There are two answers to the OP. According to the groups (Orthodox and Protestants) that oppose this doctrine, it arose from usurping what was given to Peter and ignoring Scripture and enlisting secular authority to enforce its view. According to the group (Roman Catholic (RC)) that teaches this doctrine, it originated by “divine institution”. We will look first at what RC says.
CCC-875 … The one sent by the Lord does not speak and act on his own authority, but by virtue of Christ's authority; not as a member of the community, but speaking to it in the name of Christ. No one can bestow grace on himself; it must be given and offered. This fact presupposes ministers of grace, authorized and empowered by Christ. From him, bishops and priests receive the mission and faculty ("the sacred power") to act in persona Christi Capitis; …. The ministry in which Christ's emissaries do and give by God's grace what they cannot do and give by their own powers, is called a "sacrament" by the Church's tradition. Indeed, the ministry of the Church is conferred by a special sacrament.
“Divine institution” thus means God appointed; authorized and empowered by Christ. From the base of CCC-875, which essentially could include any Christian (a minister of grace or of reconciliation (2 Cor. 5:18)), we move to the RC argument that it alone is supreme authority in a nutshell. This latter assertion is obviously very serious for all Christians to consider. If the doctrine is true, then those, be they Protestant or Orthodox, not in communion with the Roman Catholic Church (RC) are against God. If the doctrine is false, then RC is against God.
CCC-881 The Lord made Simon alone, whom he named Peter, the "rock" of his Church. He gave him the keys of his Church and instituted him shepherd of the whole flock. "The office of binding and loosing which was given to Peter was also assigned to the college of apostles united to its head." This pastoral office of Peter and the other apostles belongs to the Church's very foundation and is continued by the bishops under the primacy of the Pope.
The elements supreme, full, immediate, and universal will thus flow from this divine appointment so-called; we will look at each.
SUPREME (Mt. 16:18)
Simon is the “rock” of His Church. The bishops under the primacy of the Pope (Peter’s successor) carry it forward. The keys of the Church (literally kingdom of heaven) were given to Peter alone. Circa 750 CE a bishop sided with Rome’s view on a doctrine simply because when he got to heaven, he wanted Peter to open the gates. Rome had it; the other group did not, went the thinking.
FULL (Mt. 16:19)
While all the apostles were given the power of binding and loosing, it was to Peter first who received said power.
IMMEDIATE (Acts 1:20)
This authority has existed from Christ to Peter onward through a succession of bishops.
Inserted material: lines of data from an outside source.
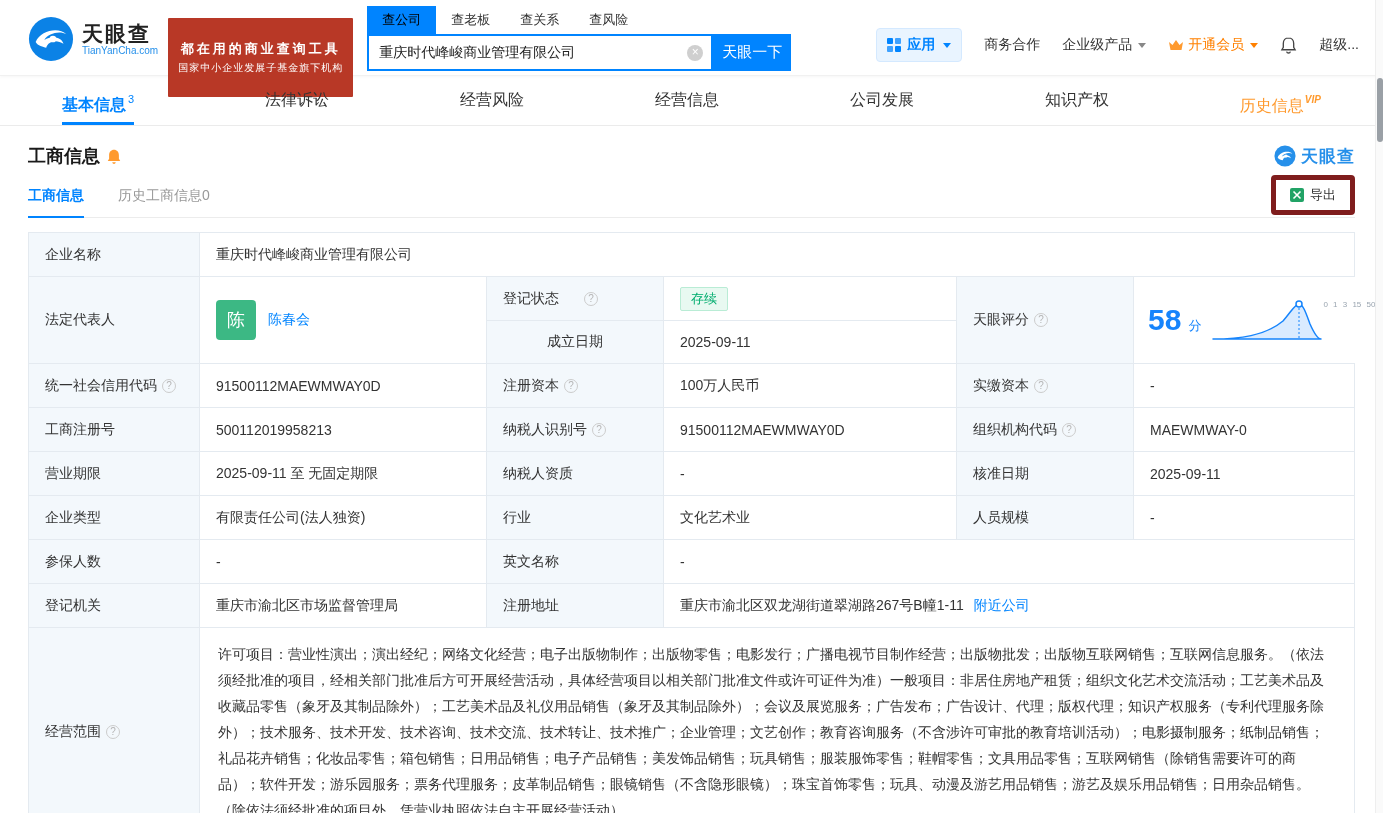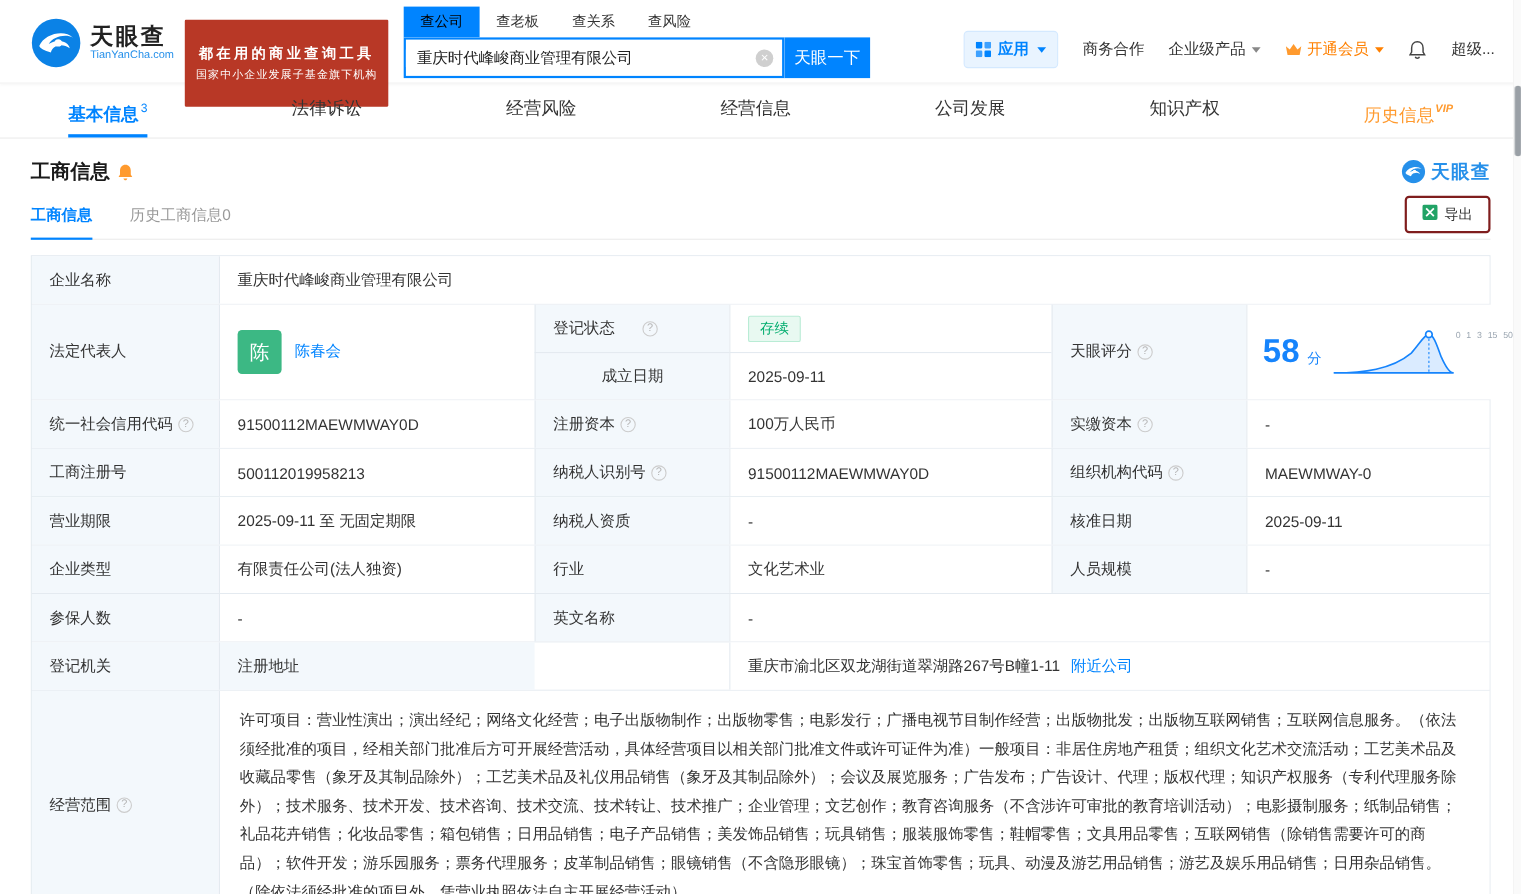--- a/index.html
+++ b/index.html
@@ -55,21 +55,21 @@
   .section-title { font-size:18px; font-weight:bold; color:#1a1a1a; }
   .notice-bell { margin-left:6px; cursor:pointer; display:flex; }
   .brand { margin-left:auto; display:flex; align-items:center; gap:5px; }
   .brand-text { color:#2690ea; font-size:17px; font-weight:bold; letter-spacing:1px; }
 
   .subtab-row { display:flex; align-items:center; margin:4px 28px 0; border-bottom:1px solid #ececec; height:46px; }
   .subtab { font-size:14px; color:#999; margin-right:34px; cursor:pointer; position:relative;
     height:100%; line-height:46px; }
   .subtab.active { color:var(--blue); font-weight:bold; }
   .subtab.active::after { content:""; position:absolute; left:0; right:0; bottom:-1px; height:2px; background:var(--blue); }
-  .export-btn { margin-left:auto; display:flex; align-items:flex-start; gap:6px; border:2px solid #7f1d1d;
+  .export-btn { margin-left:auto; display:flex; align-items:center; gap:6px; border:5px solid #7f1d1d;
     border-radius:4px; padding:6px 14px; font-size:13px; color:#333; background:#fff; cursor:pointer; }
 
   
   .info-table { margin:14px 28px 0; border:1px solid var(--line); font-size:14px; }
   .trow { display:grid; grid-template-columns:170px 287px 177px 293px 177px 1fr; border-top:1px solid var(--line); }
   .trow:first-child { border-top:none; }
   .cell { padding:10px 16px; display:flex; align-items:center; min-height:43px; border-left:1px solid var(--line); }
   .trow .cell:first-child, .gr-c1 { border-left:none; }
   .lcell { background:var(--labelbg); color:#333; }
   .vcell { background:#fff; color:#333; }
@@ -388,20 +388,23 @@
     </div>
     <div class="cell vcell span3">
       <span>-</span>
     </div>
   </div>
 
   <div class="trow">
     <div class="cell lcell">
       <span>登记机关</span>
     </div>
+    <div class="cell vcell">
+      <span>重庆市渝北区市场监督管理局</span>
+    </div>
     <div class="cell lcell">
       <span>注册地址</span>
     </div>
     <div class="cell vcell span3">
       <span>重庆市渝北区双龙湖街道翠湖路267号B幢1-11</span>
       <a class="blue-link" style="margin-left:10px">附近公司</a>
     </div>
   </div>
 
   <div class="trow">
See also Irenaeus and Eusebius.
UNIVERSAL (Jn. 21:15-17)
Again, this is the idea of “over all”. Christ told Peter to “feed My sheep”. This is not “your sheep in Antioch or Jerusalem” or the sheep at Rome, but essentially all of Christ’s sheep.
The previous four descriptions pertain to a certain power; that is to help souls “attain to salvation.” As mentioned, if RC is the rock and has the keys and first power to “bind and loose”, and thus if one is outside RC, then one may not be saved. The assertion has been once framed outside the Church (RC), there is no salvation.
Incidentally, RC readily admits that no Council granted this doctrine; in other words, RC is above Councils (see CCC 884).
The groups that oppose this doctrine point to a number of alternative explanations. The “rock” is not particularly Peter, but his confession of Christ. Acts 15 shows a council decision led by James, not a Petrine decision. The keys to the kingdom given to Peter were exercised when he first preached to Jew, Samaritan, and Gentile (Acts 2:14, 8:14, 10:34). Since then, the doors are open to whosoever will. The keys are no longer in use; the gates of hell will never prevail. Lastly, even if Christ commanded Peter alone to “feed My sheep”, Peter assigns this power in 1 Peter 5:2 to the elders (plural) in Asia Minor (1 Pet. 1:1). We have no other record of Peter doing so in Rome.
Also suggested above was Rome’s usage of secular authority to bolster their authority. The first example is with Constantine as guarantee of the church’s acceptance of Rome's Easter viewpoint (this eventually contributed to the Great Schism with its conflict over bread type). There are numerous other examples over time.
As mentioned, it is important to understand both sides of the doctrine; else potentially one might fall into condemnation.
So, while the basic idea of a “divine appointment” to one who preaches in and of Christ is sound, it is the next set of interpretations (rock, keys, bind/loose) where the doctrine is questionable.